-- Opening Marker --

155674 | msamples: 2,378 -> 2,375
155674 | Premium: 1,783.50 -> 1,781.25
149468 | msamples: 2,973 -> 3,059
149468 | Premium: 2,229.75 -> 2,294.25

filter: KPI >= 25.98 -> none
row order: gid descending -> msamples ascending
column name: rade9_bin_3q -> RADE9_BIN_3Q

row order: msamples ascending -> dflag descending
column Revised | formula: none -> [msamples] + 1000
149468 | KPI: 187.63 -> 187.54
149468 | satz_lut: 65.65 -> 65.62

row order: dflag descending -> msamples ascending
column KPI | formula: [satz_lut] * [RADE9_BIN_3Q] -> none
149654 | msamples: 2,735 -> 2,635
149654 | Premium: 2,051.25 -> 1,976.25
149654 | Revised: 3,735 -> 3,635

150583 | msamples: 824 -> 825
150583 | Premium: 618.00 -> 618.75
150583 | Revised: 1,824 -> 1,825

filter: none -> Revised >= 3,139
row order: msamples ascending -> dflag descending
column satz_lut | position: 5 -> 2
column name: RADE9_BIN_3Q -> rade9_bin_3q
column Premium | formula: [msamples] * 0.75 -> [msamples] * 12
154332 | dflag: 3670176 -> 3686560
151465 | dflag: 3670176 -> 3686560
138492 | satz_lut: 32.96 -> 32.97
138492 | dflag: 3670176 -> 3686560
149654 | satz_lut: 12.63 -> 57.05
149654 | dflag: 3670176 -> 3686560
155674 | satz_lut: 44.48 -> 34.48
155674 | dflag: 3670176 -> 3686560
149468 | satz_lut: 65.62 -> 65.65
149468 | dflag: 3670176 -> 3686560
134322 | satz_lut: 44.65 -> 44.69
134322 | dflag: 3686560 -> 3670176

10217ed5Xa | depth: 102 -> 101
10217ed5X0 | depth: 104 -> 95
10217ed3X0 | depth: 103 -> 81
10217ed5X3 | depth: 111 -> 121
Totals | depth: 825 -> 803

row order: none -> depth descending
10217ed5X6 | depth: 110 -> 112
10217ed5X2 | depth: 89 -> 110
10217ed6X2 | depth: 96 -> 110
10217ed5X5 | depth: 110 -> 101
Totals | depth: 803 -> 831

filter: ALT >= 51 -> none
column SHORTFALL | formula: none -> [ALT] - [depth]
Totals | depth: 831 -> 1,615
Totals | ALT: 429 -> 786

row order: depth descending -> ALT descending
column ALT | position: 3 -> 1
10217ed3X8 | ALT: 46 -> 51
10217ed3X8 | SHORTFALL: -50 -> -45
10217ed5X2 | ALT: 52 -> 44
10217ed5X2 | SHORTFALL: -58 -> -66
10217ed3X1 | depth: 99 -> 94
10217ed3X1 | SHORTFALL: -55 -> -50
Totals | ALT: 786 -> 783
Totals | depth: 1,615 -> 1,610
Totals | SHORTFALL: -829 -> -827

-- Closing Marker --

» **Exercise prompt**: The range runs from the line with "138492 | dflag: 3670176 -> 3686560" up to and including the line with "10217ed3X8 | ALT: 46 -> 51" in the listing above; please write out exactly those lines and nothing more.

» **Task response**:
138492 | dflag: 3670176 -> 3686560
149654 | satz_lut: 12.63 -> 57.05
149654 | dflag: 3670176 -> 3686560
155674 | satz_lut: 44.48 -> 34.48
155674 | dflag: 3670176 -> 3686560
149468 | satz_lut: 65.62 -> 65.65
149468 | dflag: 3670176 -> 3686560
134322 | satz_lut: 44.65 -> 44.69
134322 | dflag: 3686560 -> 3670176

10217ed5Xa | depth: 102 -> 101
10217ed5X0 | depth: 104 -> 95
10217ed3X0 | depth: 103 -> 81
10217ed5X3 | depth: 111 -> 121
Totals | depth: 825 -> 803

row order: none -> depth descending
10217ed5X6 | depth: 110 -> 112
10217ed5X2 | depth: 89 -> 110
10217ed6X2 | depth: 96 -> 110
10217ed5X5 | depth: 110 -> 101
Totals | depth: 803 -> 831

filter: ALT >= 51 -> none
column SHORTFALL | formula: none -> [ALT] - [depth]
Totals | depth: 831 -> 1,615
Totals | ALT: 429 -> 786

row order: depth descending -> ALT descending
column ALT | position: 3 -> 1
10217ed3X8 | ALT: 46 -> 51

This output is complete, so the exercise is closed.